A deductible is the amount of money you’ll pay for losses or damages, before your insurance company steps in and reimburses you.
What is a deductible?
Think of an insurance deductible as your participation in a damage or loss. You’re saying, “I commit to paying X dollars for any future claim, and my insurance company will cover the rest.”
How deductibles are structured
The typical homeowners insurance deductible is between $250 and $5,000, while renters insurance deductibles range from $250 – $2,500. They’re usually structured in increments ($500, $1,000, $1,500, etc.), meaning you cannot choose a deductible of $738 for example.
That said, it’s up to you to choose your deductible when buying a policy. In general, the higher the deductible you pick, the lower your monthly premium will be, and vice versa.
While your deductible will most likely come in the form of a fixed dollar amount, some companies also offer deductibles as a percentage of an insured value.
Note: Deductibles may vary based on where you live, as insurance regulations differ from state to state.
How do deductibles work?
As mentioned in the previous section, a deductible is an amount you choose when purchasing a policy that’ll be subtracted from any future claims (i.e. your official request for reimbursement).

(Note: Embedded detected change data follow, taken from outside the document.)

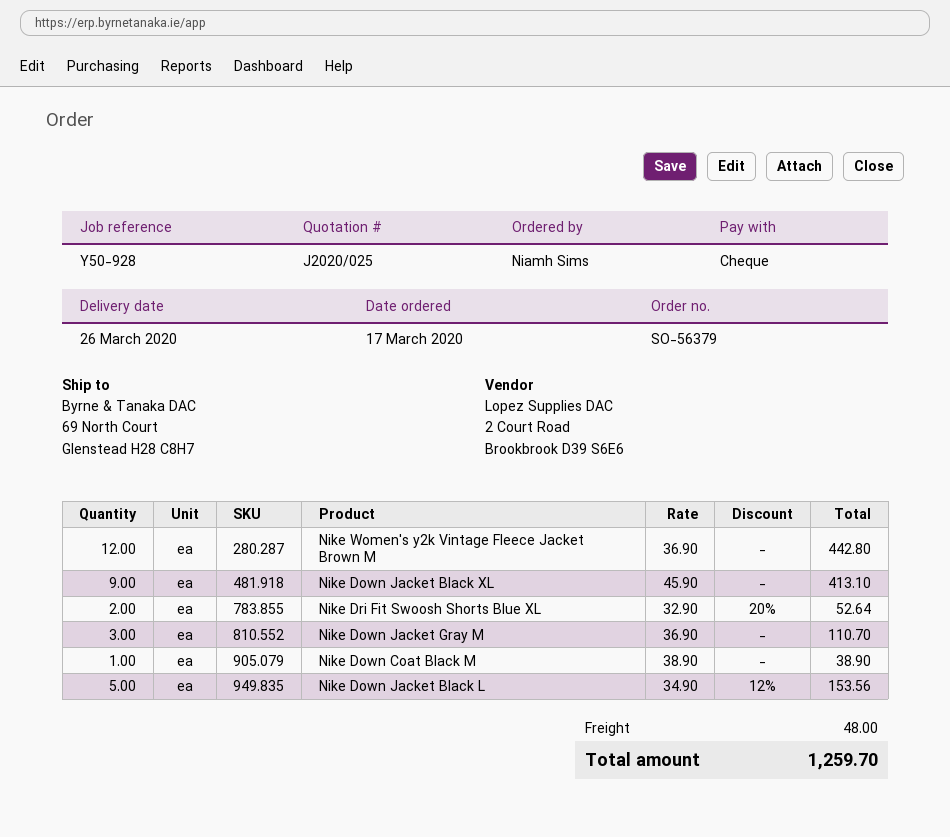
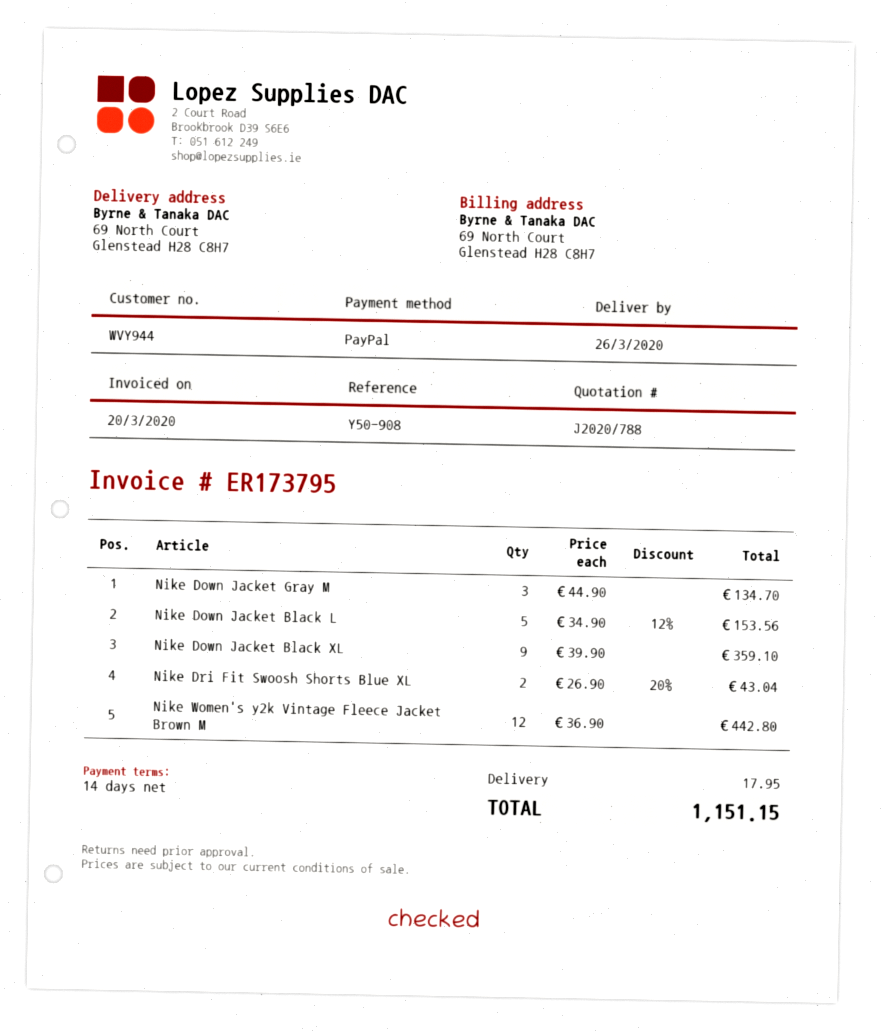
quote number: J2020/025 -> J2020/788
reference: Y50-928 -> Y50-908
payment method: cheque -> PayPal
Nike Down Jacket Black XL: 9 x 45.90 = 413.10 -> 9 x 39.90 = 359.10
Nike Dri Fit Swoosh Shorts Blue XL: 2 x 32.90 - 20% = 52.64 -> 2 x 26.90 - 20% = 43.04
Nike Down Jacket Gray M: 3 x 36.90 = 110.70 -> 3 x 44.90 = 134.70
Nike Down Coat Black M: 1 x 38.90 = 38.90 -> none
shipping: 48.00 -> 17.95
total: 1259.70 -> 1151.15

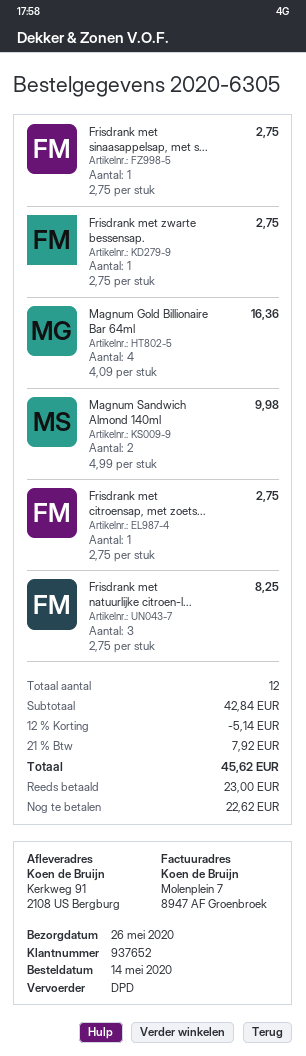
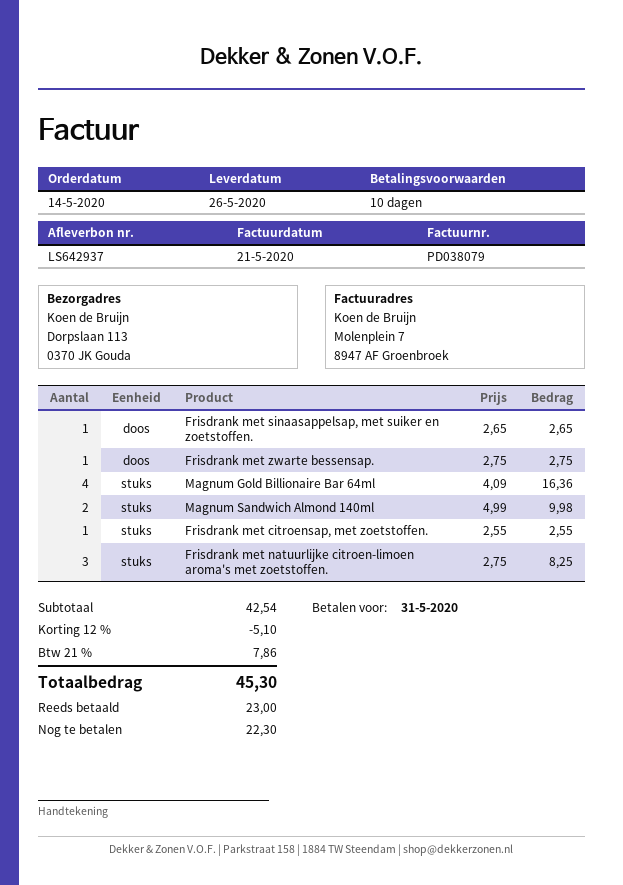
ship to: Kerkweg 91, 2108 US Bergburg -> Dorpslaan 113, 0370 JK Gouda
Frisdrank met sinaasappelsap, met s...: 1 x 2.75 = 2.75 -> 1 x 2.65 = 2.65
Frisdrank met citroensap, met zoets...: 1 x 2.75 = 2.75 -> 1 x 2.55 = 2.55
subtotal: 42.84 -> 42.54
discount: 12% = 5.14 -> 12% = 5.10
tax: 21% = 7.92 -> 21% = 7.86
total: 45.62 -> 45.30
balance: 22.62 -> 22.30

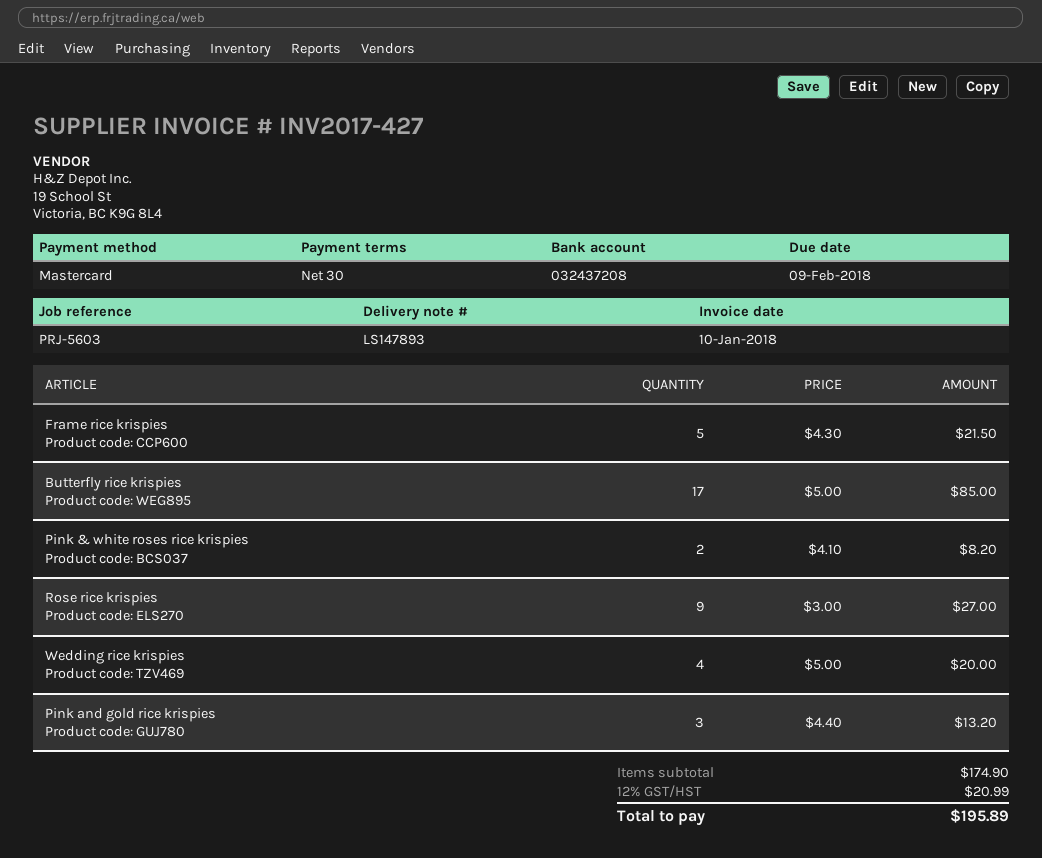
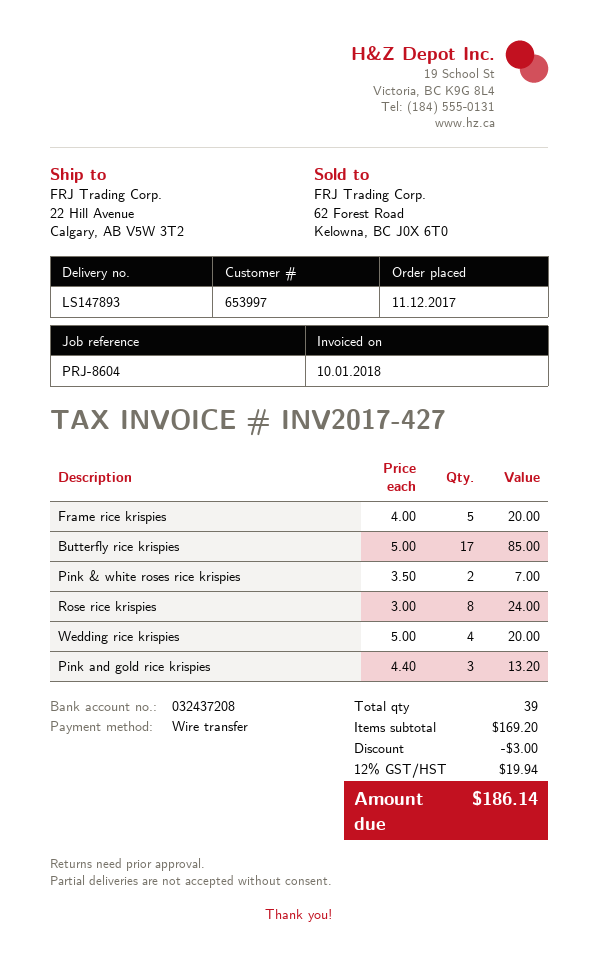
reference: PRJ-5603 -> PRJ-8604
payment method: Mastercard -> bank transfer
Frame rice krispies: 5 x 4.30 = 21.50 -> 5 x 4.00 = 20.00
Pink & white roses rice krispies: 2 x 4.10 = 8.20 -> 2 x 3.50 = 7.00
Rose rice krispies: 9 x 3.00 = 27.00 -> 8 x 3.00 = 24.00
subtotal: 174.90 -> 169.20
discount: none -> 3.00
tax: 12% = 20.99 -> 12% = 19.94
total: 195.89 -> 186.14

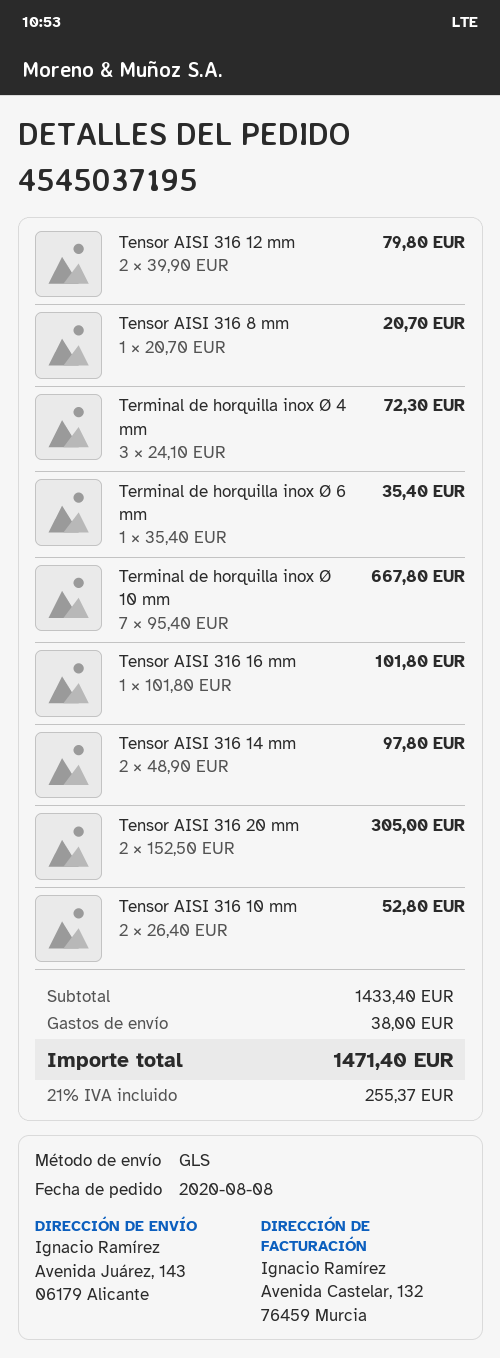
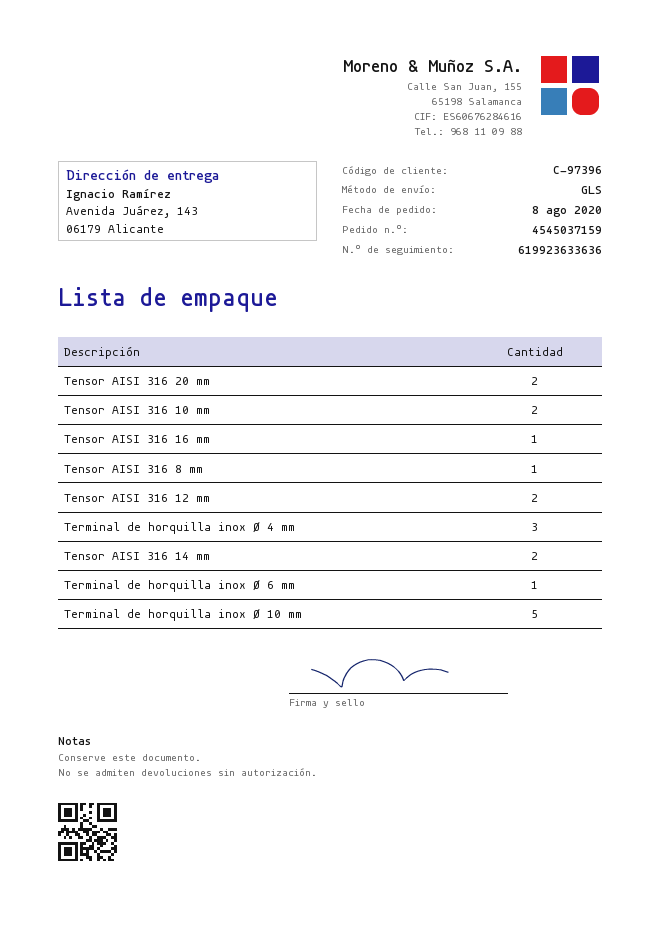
order number: 4545037195 -> 4545037159
Terminal de horquilla inox Ø 10 mm: 7 -> 5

So, say someone broke into your place and stole your TV and computer (bummer!). It would cost $3,750 to replace these items. If you chose a $750 deductible, filed a claim, and it was approved, you should be on the lookout for a check or wire transfer from your insurer. The exact amount depends on whether or not you choose to have your stuff valued on the basis of replacement cost or actual cash value, but it should be somewhere between $2.5 – $3K, which is great!
Conversely, say you’re faced with $500 in damages. With a $500 deductible, there’d be no need to file a claim, since you wouldn’t receive anything back from your insurer ($500 – $500 = $0).
The relationship between your deductible and insurance premium
Generally speaking, the higher your deductible, the lower your monthly premium (and vice versa).
Well, a higher deductible means you take on more financial responsibility in the event of a claim, which saves your insurer money in the long run. The benefit for you is lower monthly premiums – a great discount to capitalize on if you know you have enough money to set aside for a rainy day.
So, a good way to save a few extra $$ per month is to think long and hard about how much you can put down in the future.
How to choose the right deductible
A helpful strategy in choosing the right deductible for your financial situation is to think about something of value in your apartment or home.
What would you be able (or willing) to pay today, in full, if you had to replace it?
Say you have a 13-inch MacBook Air that cost around $1,150. What part of that would you be able to pay right now, if it were stolen? All of it? Some? None?
The more help you think you’ll need, the lower a deductible you should choose and vice versa. Just keep in mind that choosing a lower deductible may raise your monthly premium.
To sum this up, the more “loss” you can take on, the higher your deductible will be, and the same goes for the opposite situation.
Where to find and how to change your deductible
If you happen to forget what deductible you chose, you can always check out the declarations page on your insurance policy.
If you have Lemonade, you can simply open your app and check. Additionally (for Lemonaders), if you’d like to change your deductible at any point, click “Edit Coverage” on the home screen of the app, scroll down to the deductible section, and change away! It’ll only take a few secs, and you’ll get confirmation of your updated policy via email right away 🙂
Deductibles for specific events
Insurance companies also offer unique deductibles for specific things like hurricanes or fires, which are a percentage of a specific limit. So, make sure to double check for these add-ons (called endorsements, in insurance) when you’re purchasing a policy.